Aitor Karanka’s players may have paid pre-match lip service to the importance of the FA Cup but they looked alarmingly short of adrenaline on a day when John Coleman’s team were evidently brimming with the stuff.
Ultimately, Stewart Downing’s exquisite left-foot shot into the top corner propelled Middlesbrough into the fifth round, yet, for prolonged periods, this imbalance helped bridge the chasm between fifth bottom in the Premier League and fifth from the foot of League Two.
Accordingly, Accrington Stanley delighted in frequently wrong-footing their millionaire hosts as they not only reprised memories of 2013, when they won a League Cup tie here, but also showcased what Coleman terms his “invasion game”. Essentially an extremely attacking, hard-pressing philosophy, it has met with mixed results lately, but swiftly had Boro on the back foot.
“They were a difficult team to play against,” said Karanka. “But Stewart Downing was the best player on the pitch and he deserved his goal.”
Despite Downing’s involvement in virtually all Boro’s better cameos, his side struggled to establish any sort of real tempo. Accordingly, Accrington’s Omar Beckles headed fractionally over the bar before the home frontline had even begun warming up.
Never averse to a spot of rotation, Karanka made seven changes, offering starts to Rudy Gestede and Patrick Bamford in what remained a reasonably strong X1. While the clearly ring rusty Bamford saw a shot fly narrowly off target, Gestede – the lone striker – was largely isolated as, all attractive passing and movement, Coleman’s side looked increasingly cohesive.
One smart visiting manoeuvre left Sean Clare clean through and apparently set to score only for Dimi Konstantopoulos – enjoying a very rare start in goal – to spread himself adroitly before saving.
Clare proved prominent again when, as half time approached, he escaped down the right and unleashed a highly inviting low cross.
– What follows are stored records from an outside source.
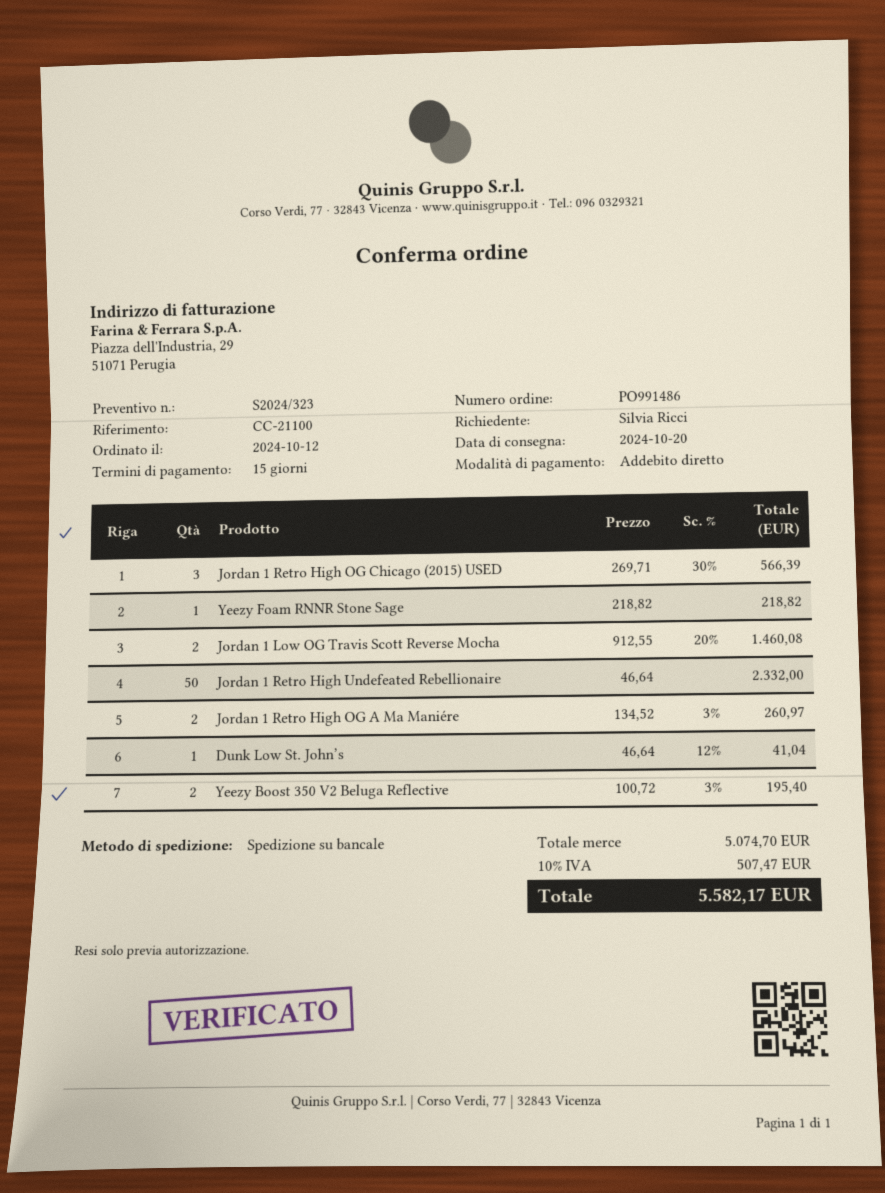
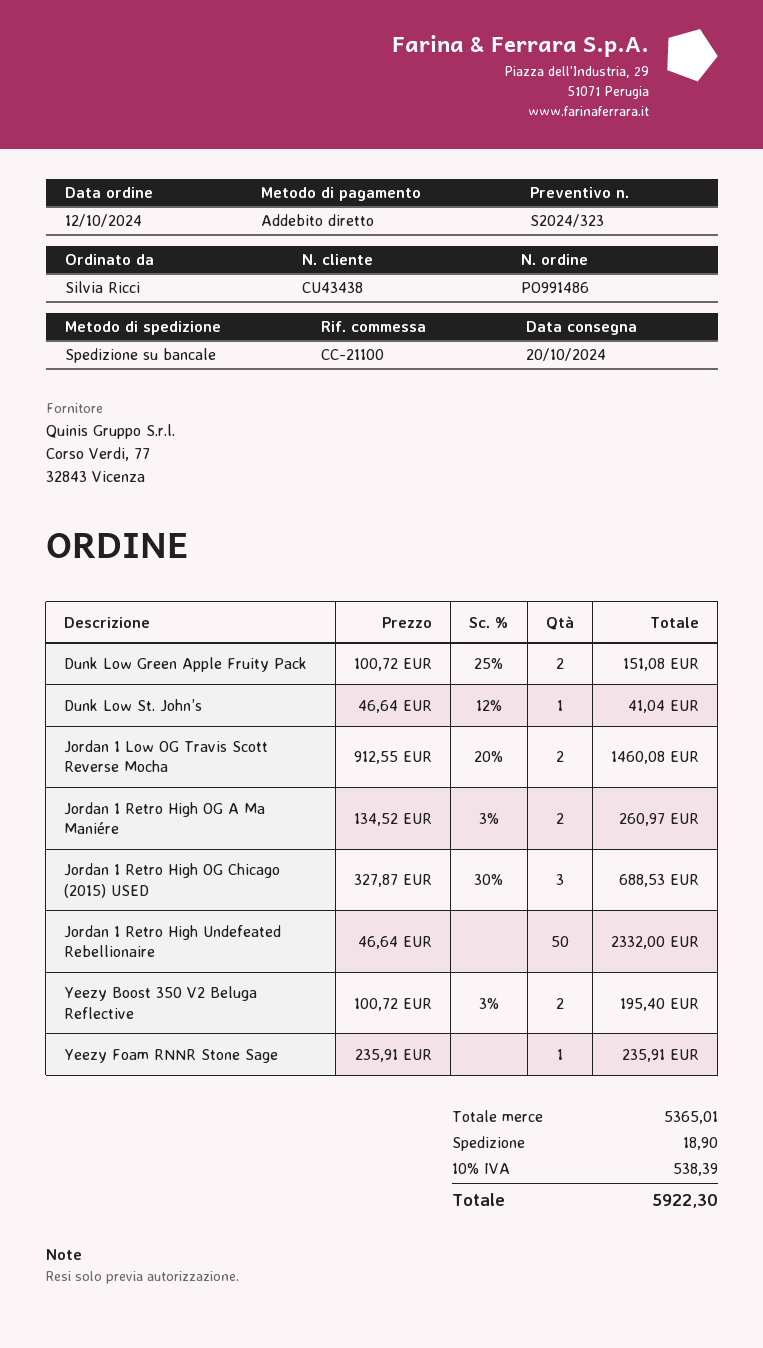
Jordan 1 Retro High OG Chicago (2015) USED: 3 x 269.71 - 30% = 566.39 -> 3 x 327.87 - 30% = 688.53
Yeezy Foam RNNR Stone Sage: 1 x 218.82 = 218.82 -> 1 x 235.91 = 235.91
Dunk Low Green Apple Fruity Pack: none -> 2 x 100.72 - 25% = 151.08
subtotal: 5074.70 -> 5365.01
shipping: none -> 18.90
tax: 10% = 507.47 -> 10% = 538.39
total: 5582.17 -> 5922.30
Stretching every sinew, Billy Kee – lucky to escape unpunished after swinging an elbow at his marker Bernardo during an earlier, off the ball contretemps – was inches from connecting. Tellingly, the interval was greeted by a smattering of boos from the 24,000 crowd.
As the second half unravelled, and, still, Marek Rodak had barely made a serious save, disillusion mounted. Admittedly, Accrington defended superbly at times, but, for all the visitors’ well-timed interceptions and brave blocks, Boro were horribly low on invention.
Karanka duly replaced the ineffective Viktor Fischer with Adama Traore’s pace, and Downing soon scored. After being cued up by Grant Leadbitter, the former England winger disorientated a couple of markers, manipulated the ball into space, swivelled, and, from just outside the area, sent a high velocity left-foot shot arrowing into the top corner.
Much as Downing merited his winner, Karanka could still count himself slightly fortunate to avoid a replay after Sean McConville very nearly equalised with a late, diving, header.
“We made three or four good chances,” said Coleman. “To only go down to a wonder goal is a testament to how well we played.”